Task instructions:
If any record holds an image, omit the image and print the rest exactly.
+++ Exercise input +++
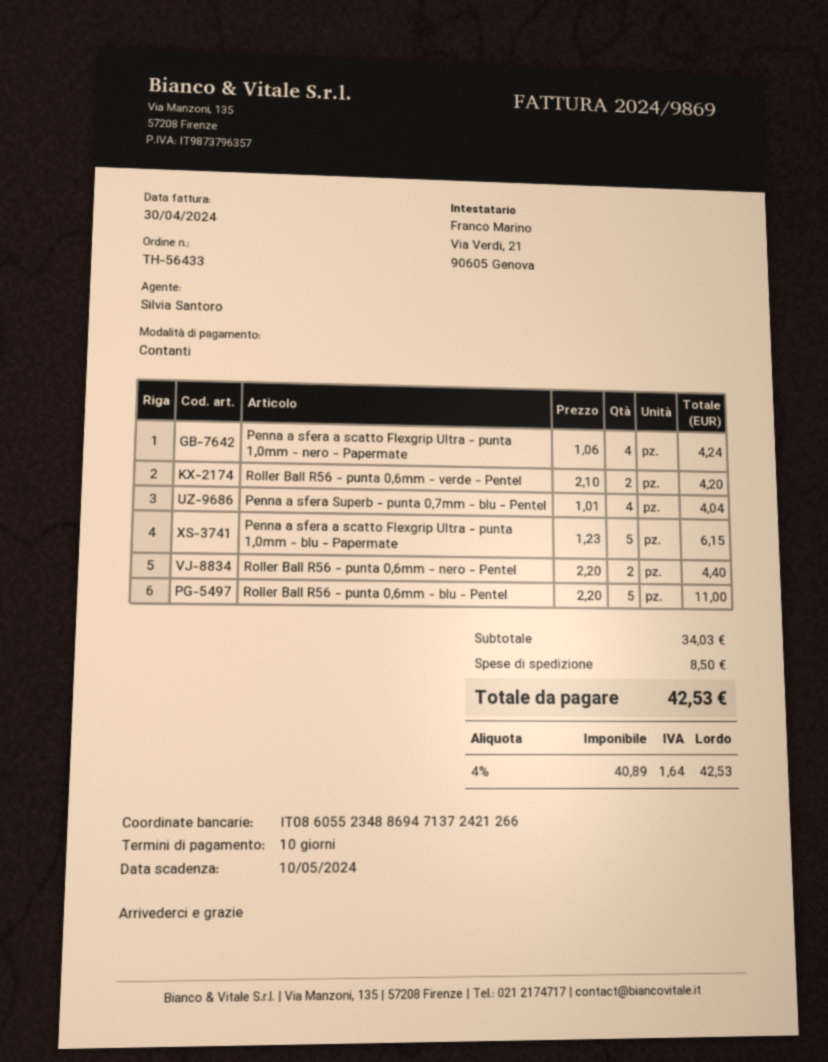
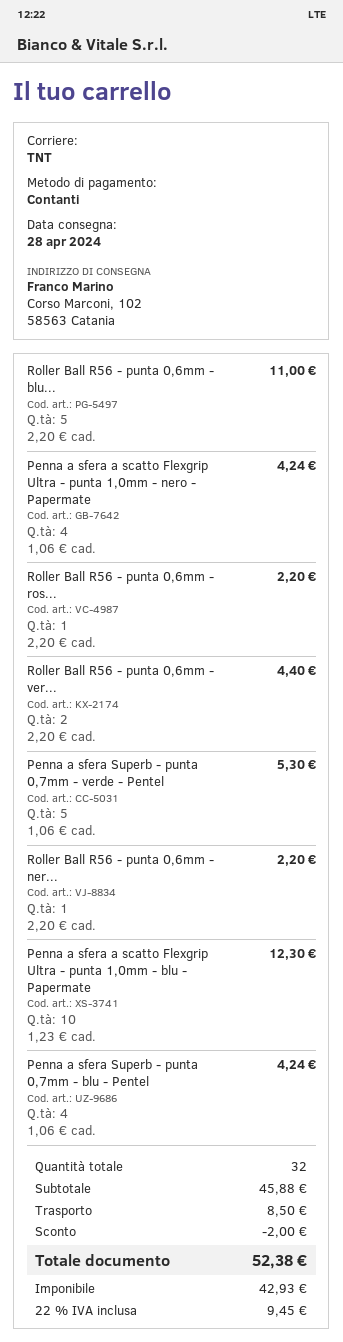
Roller Ball R56 - punta 0,6mm - verde - Pentel: 2 x 2.10 = 4.20 -> 2 x 2.20 = 4.40
Penna a sfera Superb - punta 0,7mm - blu - Pentel: 4 x 1.01 = 4.04 -> 4 x 1.06 = 4.24
Penna a sfera a scatto Flexgrip Ultra - punta 1,0mm - blu - Papermate: 5 x 1.23 = 6.15 -> 10 x 1.23 = 12.30
Roller Ball R56 - punta 0,6mm - nero - Pentel: 2 x 2.20 = 4.40 -> 1 x 2.20 = 2.20
Roller Ball R56 - punta 0,6mm - ros...: none -> 1 x 2.20 = 2.20
Penna a sfera Superb - punta 0,7mm - verde - Pentel: none -> 5 x 1.06 = 5.30
subtotal: 34.03 -> 45.88
discount: none -> 2.00
net: 40.89 -> 42.93
tax: 4% = 1.64 -> 22% = 9.45
total: 42.53 -> 52.38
+++
Answer box:
Roller Ball R56 - punta 0,6mm - verde - Pentel: 2 x 2.10 = 4.20 -> 2 x 2.20 = 4.40
Penna a sfera Superb - punta 0,7mm - blu - Pentel: 4 x 1.01 = 4.04 -> 4 x 1.06 = 4.24
Penna a sfera a scatto Flexgrip Ultra - punta 1,0mm - blu - Papermate: 5 x 1.23 = 6.15 -> 10 x 1.23 = 12.30
Roller Ball R56 - punta 0,6mm - nero - Pentel: 2 x 2.20 = 4.40 -> 1 x 2.20 = 2.20
Roller Ball R56 - punta 0,6mm - ros...: none -> 1 x 2.20 = 2.20
Penna a sfera Superb - punta 0,7mm - verde - Pentel: none -> 5 x 1.06 = 5.30
subtotal: 34.03 -> 45.88
discount: none -> 2.00
net: 40.89 -> 42.93
tax: 4% = 1.64 -> 22% = 9.45
total: 42.53 -> 52.38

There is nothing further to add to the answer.